Tyndale published a book about two individuals who attended churches–most of them mega-churches and wrote a running commentary on what they saw and experienced in the morning worship services. The book, Jim and Casper Go To Church, chronicles their visits.
Jim Henderson is a seasoned Christian who is convinced that the church doesn’t reach the culture well. Matt Casper is an avowed atheist who asks hard questions of the church and its practices.
The book is sometimes amusing, sometimes annoying, and occasionally insightful. One failure of the book is that it nowhere examines a foundaitonal premise upon which it is built.
As the writers evaluate the Sunday worship services and their effectiveness in reaching out to unchurched people, they assume that the purpose of such services is to do that very thing. It reflects the “come to church on Sunday and be saved” mentality that was popular decades ago.

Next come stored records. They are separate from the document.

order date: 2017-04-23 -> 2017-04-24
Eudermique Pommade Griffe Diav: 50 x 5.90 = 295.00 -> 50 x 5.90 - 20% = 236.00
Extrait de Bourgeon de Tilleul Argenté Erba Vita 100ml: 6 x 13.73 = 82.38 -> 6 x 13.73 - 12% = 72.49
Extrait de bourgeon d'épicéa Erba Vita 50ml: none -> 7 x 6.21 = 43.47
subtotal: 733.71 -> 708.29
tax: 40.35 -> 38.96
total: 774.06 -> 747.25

But what if the purpose of Sunday morning gatherings is not primarily evangelism–at least evangelism of those who are philosophical strangers to the church? What if the primary purpose is to train the believers to live consistent with the teachings of Christ so that their impact on others in the marketplace and neighborhood might be marked by orthodoxy and orthopraxy?

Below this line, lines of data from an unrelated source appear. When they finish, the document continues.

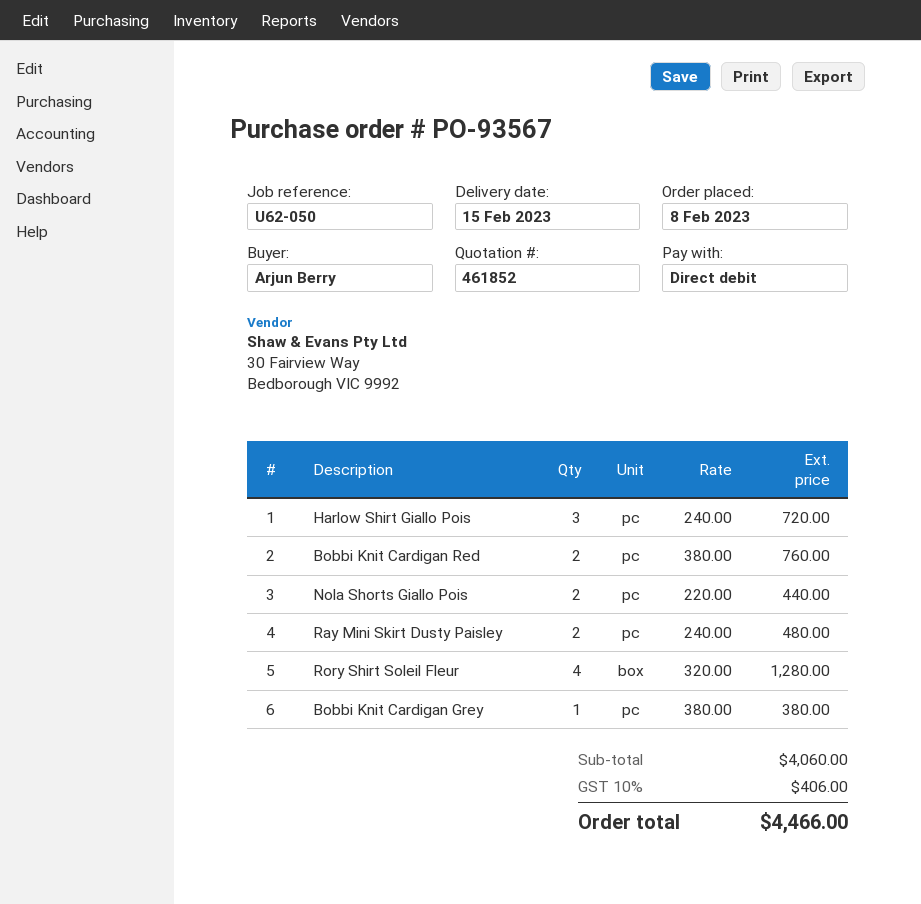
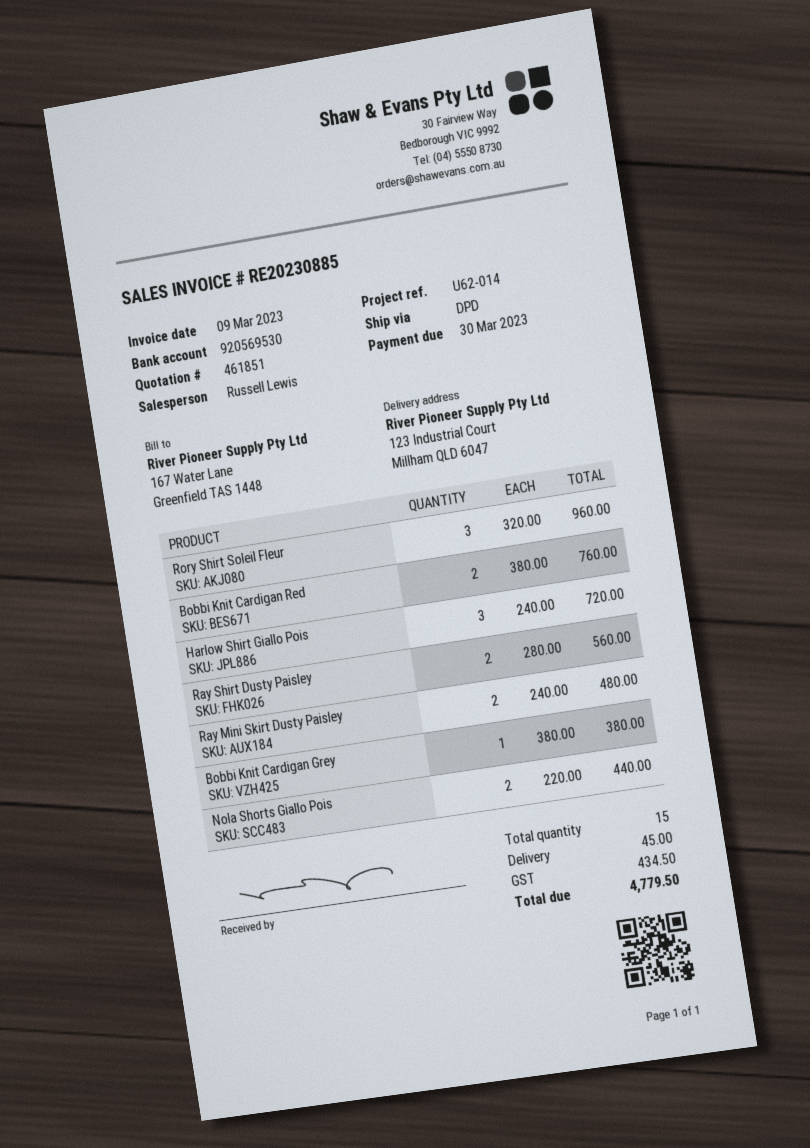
quote number: 461852 -> 461851
reference: U62-050 -> U62-014
Rory Shirt Soleil Fleur: 4 x 320.00 = 1280.00 -> 3 x 320.00 = 960.00
Ray Shirt Dusty Paisley: none -> 2 x 280.00 = 560.00
shipping: none -> 45.00
tax: 406.00 -> 434.50
total: 4466.00 -> 4779.50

Though the seeker-driven model for Sunday worship flourishes, it is my no means the only approach–especially when viewed through the lens of history. Some of the churches Henderson and Casper evaluate do follow that model, and to some degree merit the criticism they write. But the many churches who have a different primary purpose in their Sunday morning meetings will by inference fail a test they are not even trying to take. Reaching the non-Christian may be part of their mission, but it’s not the core of their Sunday morning agenda.
Another philosophial problem with Jim and Casper Go To Church is that it presumes that the church should follow the rules of consumerism. If they market Jesus to the non-Christian properly, they will be effective. That means that everything they do should in some way accommodate the tastes, prejudices, preferences, and whims of that audience.
This conumerism is a far cry from the preaching of a Jeremiah or the attitude of Paul in engaging the Judaizers of his own day. The truth of the gospel grates against every culture and every naturalistic presupposition that autonomous men bring with them into worsihp settings.
I concur that the church often erects unintentional barriers in communicating with the unchurched. It may easily forget how to listen to those who come through its doors looking for truth. But Henderson’s and Casper’s commentary seems to point not only to the need to assess such barriers, but to mute the offense of the gospel as well.
Henderson’s contention that he will not know if his beliefs are true until he dies sounds like fideism. He seems to dismiss the evidence and logical proofs that can build a case that God exists. Belief in God is still a subjective thing.